# Old Raleigh Winner



## NormanD (28 May 2010)

I bought an old Raleigh Winner from a neighbour in mint condition (and I mean mint) for £50 ... I know this was the bottom end of the bike market when they came out.

It's a 10 speed /down tube shifters / original tyres / only thing I changed was the saddle and added some bar tape to it.

Would the frame of this make a half decent tourer by adding some panniers to the rear? ... It'll be mainly used to cycle down and along the coast (North east) about 40 to 60 mile trips about once or twice a week.

thanks in advance
Norm


----------



## Gerry Attrick (28 May 2010)

Almost any bike will make a tourer with the major provisos that it is comfortable and man enough to carry a load. Get the frame thoroughly inspected inside and out as corrosion is the greatest danger on an old steel job, then ride the bike as it is for a while to see how comfortable you find it. Some bottom end bikes were made from gas pipe, which although strong, is heavy and gives the most bone-jarring ride imaginable.


----------



## NormanD (28 May 2010)

Thank you Gerry

I shall have it checked out at the local LBS


----------



## bigjim (28 May 2010)

Good bike the Winner. I had one for a while. Don't think they were bottom end at all. Good strong frame, will tour fine. 2 guys did a world trip on Raleigh Winners. Google it. Think it was a Raleigh marketing thing so bikes could have been factory prepared.


----------



## NormanD (29 May 2010)

Thank you Jim

This is the bike with the only changes being the saddle and bar tape and the only scratch on the frame is when I fell over it (dont ask how I done it, but I did)
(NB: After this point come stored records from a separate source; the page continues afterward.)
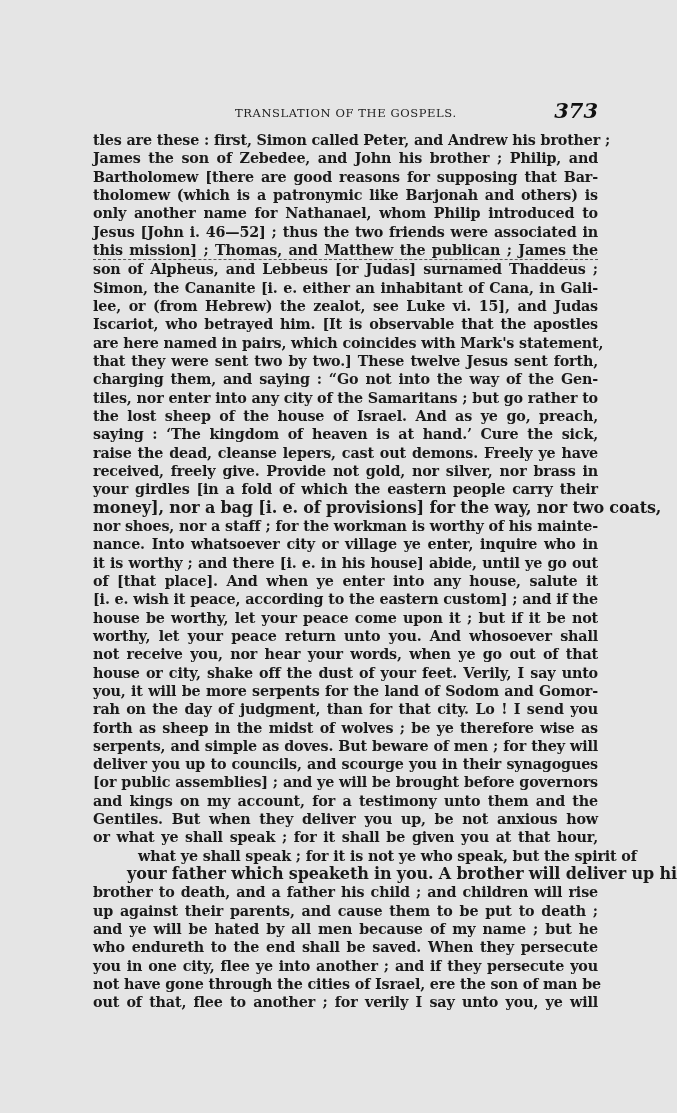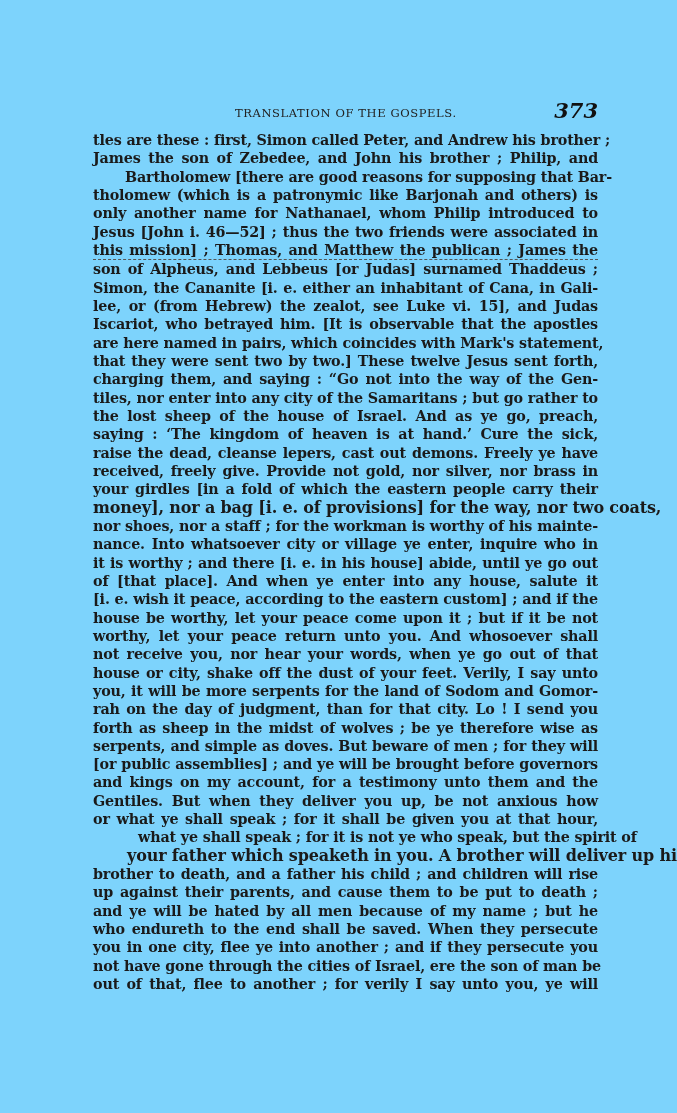"TRANSLATION OF THE GOSPELS." .page { background: #7dd3fc -> #e5e5e5 }
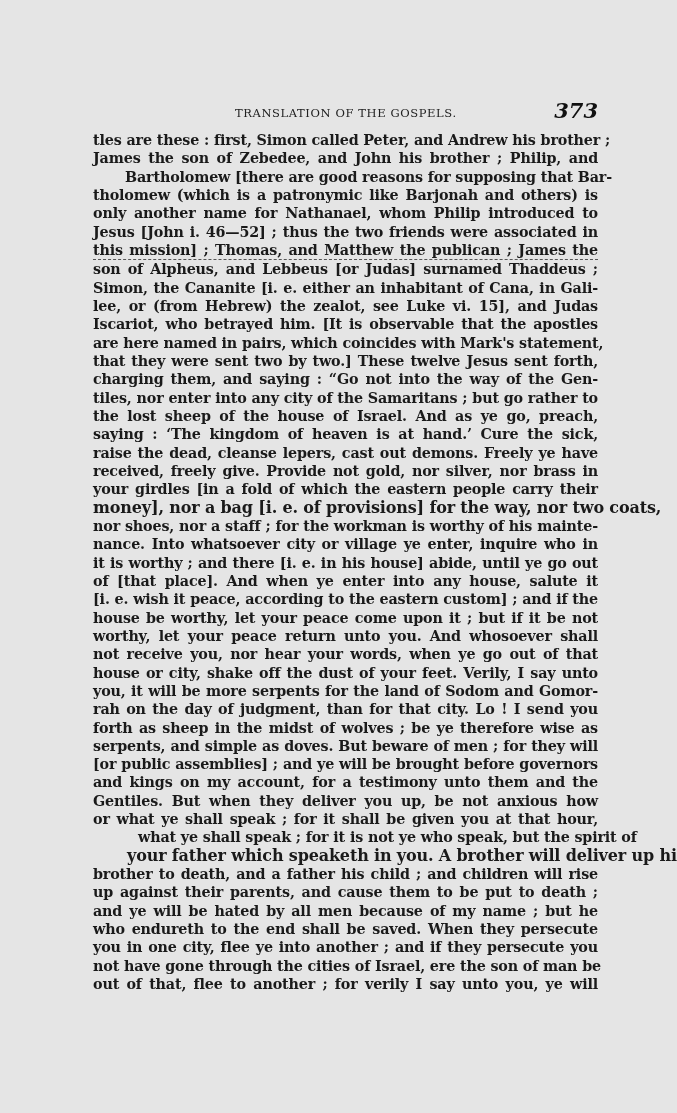"Bartholomew [there are good reasons" span.line { margin-left: 32px -> none }
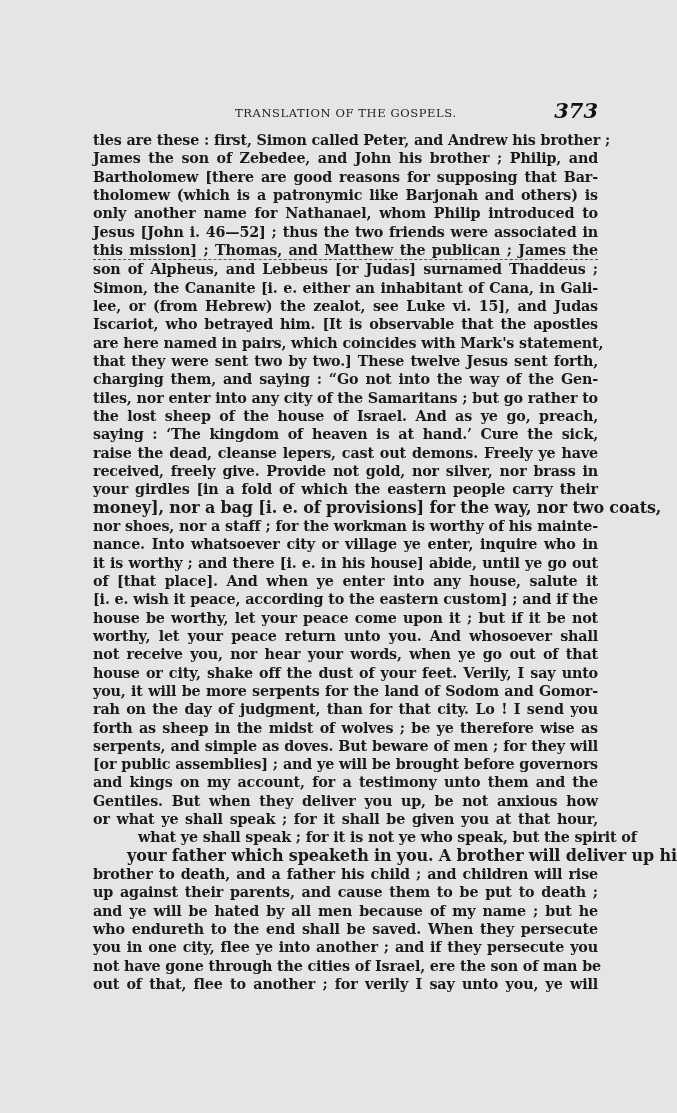"deliver you up to councils," span.line { html: none -> <span>deliver you up to councils, and scourge you in their synagogues</span> }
I've had the frame checked out and as how I bought it the LBS said its in mint condition.

Norm


----------



## GazK (29 May 2010)

Woah! 80s flashback... I used to drool over the Winner when it came out, and almost had one for Christmas, but ended up choosing a Coventry Eagle instead. The fact that it was on my Christmas list shows that it was at the bottom end of the range (when I were a lad, poor as dirt, etc). From memory it would have been around £120 in 1981. At that time it wasn't possible to buy a "racer" for less than £100.


----------



## OldManGraham (5 Aug 2020)

The bike that got me back in the saddle 9 days ago is a Winner, I love it even if the majority don't 👍


----------



## rogerzilla (6 Aug 2020)

Is that the one that was a sort of pale green with black fade? Used to be one in the school bike shed circa 1985.


----------



## SkipdiverJohn (10 Aug 2020)

Nothing wrong with old basic steel Raleighs like the Winner at all. Most of us of a certain age will have grown up riding relatively low-end Raleigh or similar bikes, because the expensive and exotic stuff was out of our price range. I did countless miles on a low budget Raleigh Arena when I was a youngster, and it wasn't even the 10-speed version. just a 5-speeder with cottered steel cranks just like you'd find on a Raleigh 3-speed.

As already mentioned, a lot of bikes can be easily be re-purposed for various uses. The important thing if you want some sort of day tourer is the frame needs to not be too racy or tight in clearances, and you need a long enough wheelbase so panniers can be fitted without kicking them with your heels as you pedal. That rules out many modern road bikes, but fortunately the typical 70's/80's low end "racers" usually came with benign geometry and enough clearances to take stout tyres and fit mudguards. Many Raleigh models were based around the same generic hi-tensile steel frames, and the main differences were marketing-driven paint jobs and a few variations in component specs. My general rule of thumb is if I can jam my clenched fist into the space between the back tyre and the seat tube at the tightest point, then that frame is suitable for use as a utility or touring bike, and should be able to carry a pannier without heel strike. That holds good for both road-oriented frames and rigid 26" MTB's.


----------